BRIEF. Examine the entries and show every line in which the word "margin" is found.
_ _ _ _ _ _ _
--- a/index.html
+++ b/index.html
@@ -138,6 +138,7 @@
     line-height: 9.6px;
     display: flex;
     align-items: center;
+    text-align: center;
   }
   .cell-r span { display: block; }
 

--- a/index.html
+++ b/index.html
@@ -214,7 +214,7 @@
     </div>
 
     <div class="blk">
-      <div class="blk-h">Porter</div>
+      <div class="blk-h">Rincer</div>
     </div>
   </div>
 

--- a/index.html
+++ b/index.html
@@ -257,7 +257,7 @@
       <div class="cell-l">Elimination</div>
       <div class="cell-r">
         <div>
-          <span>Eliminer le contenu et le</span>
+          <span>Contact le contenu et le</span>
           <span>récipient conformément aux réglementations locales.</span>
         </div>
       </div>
_ _ _ _ _ _ _
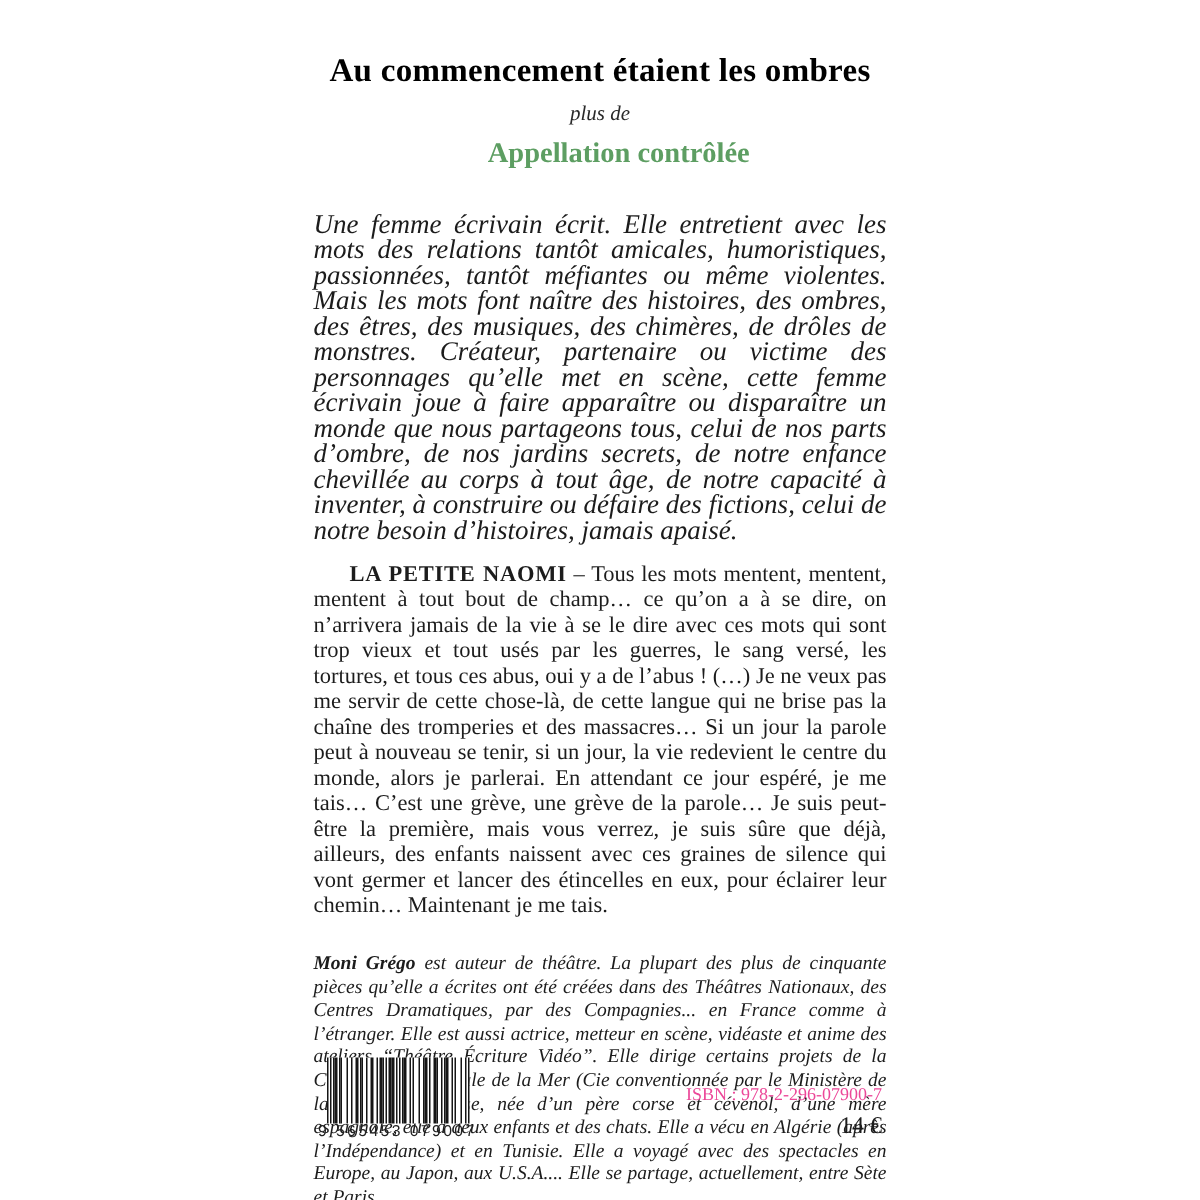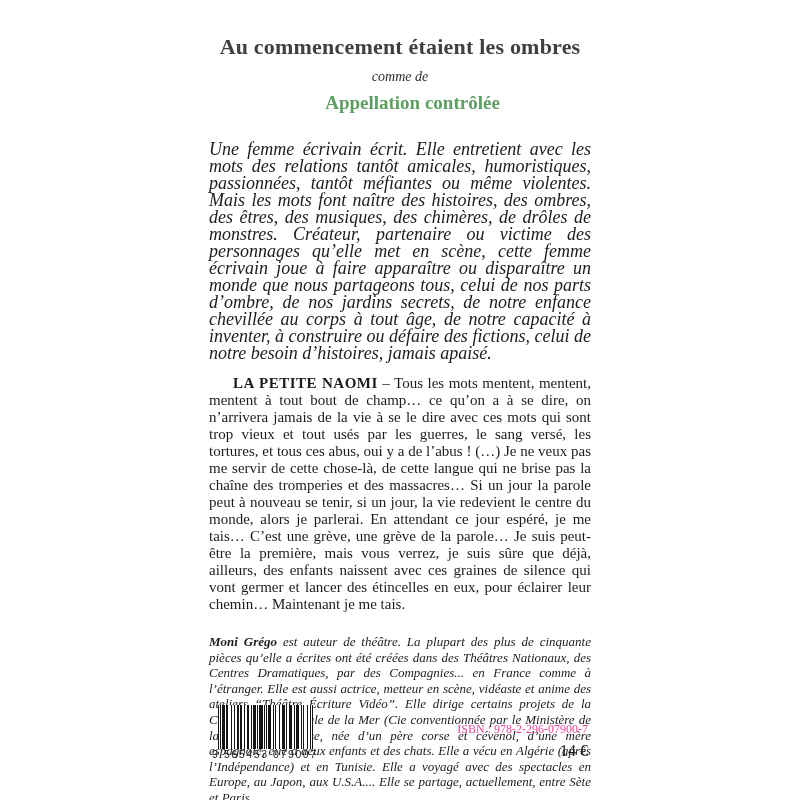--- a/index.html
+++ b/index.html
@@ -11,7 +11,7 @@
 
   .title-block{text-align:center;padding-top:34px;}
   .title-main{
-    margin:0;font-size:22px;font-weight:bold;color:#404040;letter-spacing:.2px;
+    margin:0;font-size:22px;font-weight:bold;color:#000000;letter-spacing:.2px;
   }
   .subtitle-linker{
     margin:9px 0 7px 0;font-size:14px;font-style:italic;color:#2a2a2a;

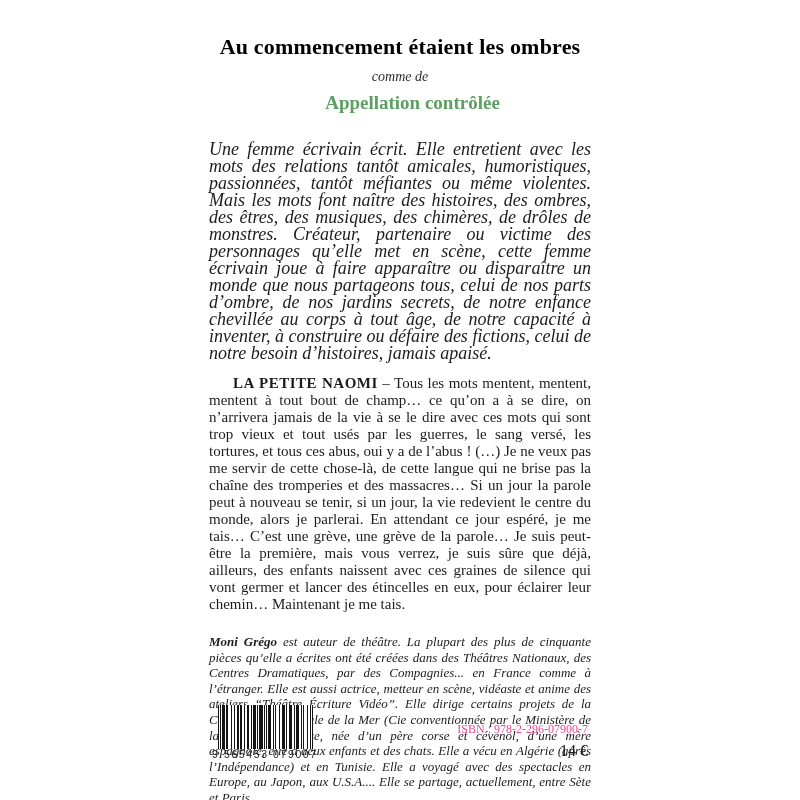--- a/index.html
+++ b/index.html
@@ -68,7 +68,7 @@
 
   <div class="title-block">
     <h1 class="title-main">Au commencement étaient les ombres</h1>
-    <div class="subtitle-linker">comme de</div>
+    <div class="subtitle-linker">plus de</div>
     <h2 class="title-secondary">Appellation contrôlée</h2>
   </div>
_ _ _ _ _ _ _
ANSWER BOX.
-    margin:0;font-size:22px;font-weight:bold;color:#404040;letter-spacing:.2px;
+    margin:0;font-size:22px;font-weight:bold;color:#000000;letter-spacing:.2px;
     margin:9px 0 7px 0;font-size:14px;font-style:italic;color:#2a2a2a;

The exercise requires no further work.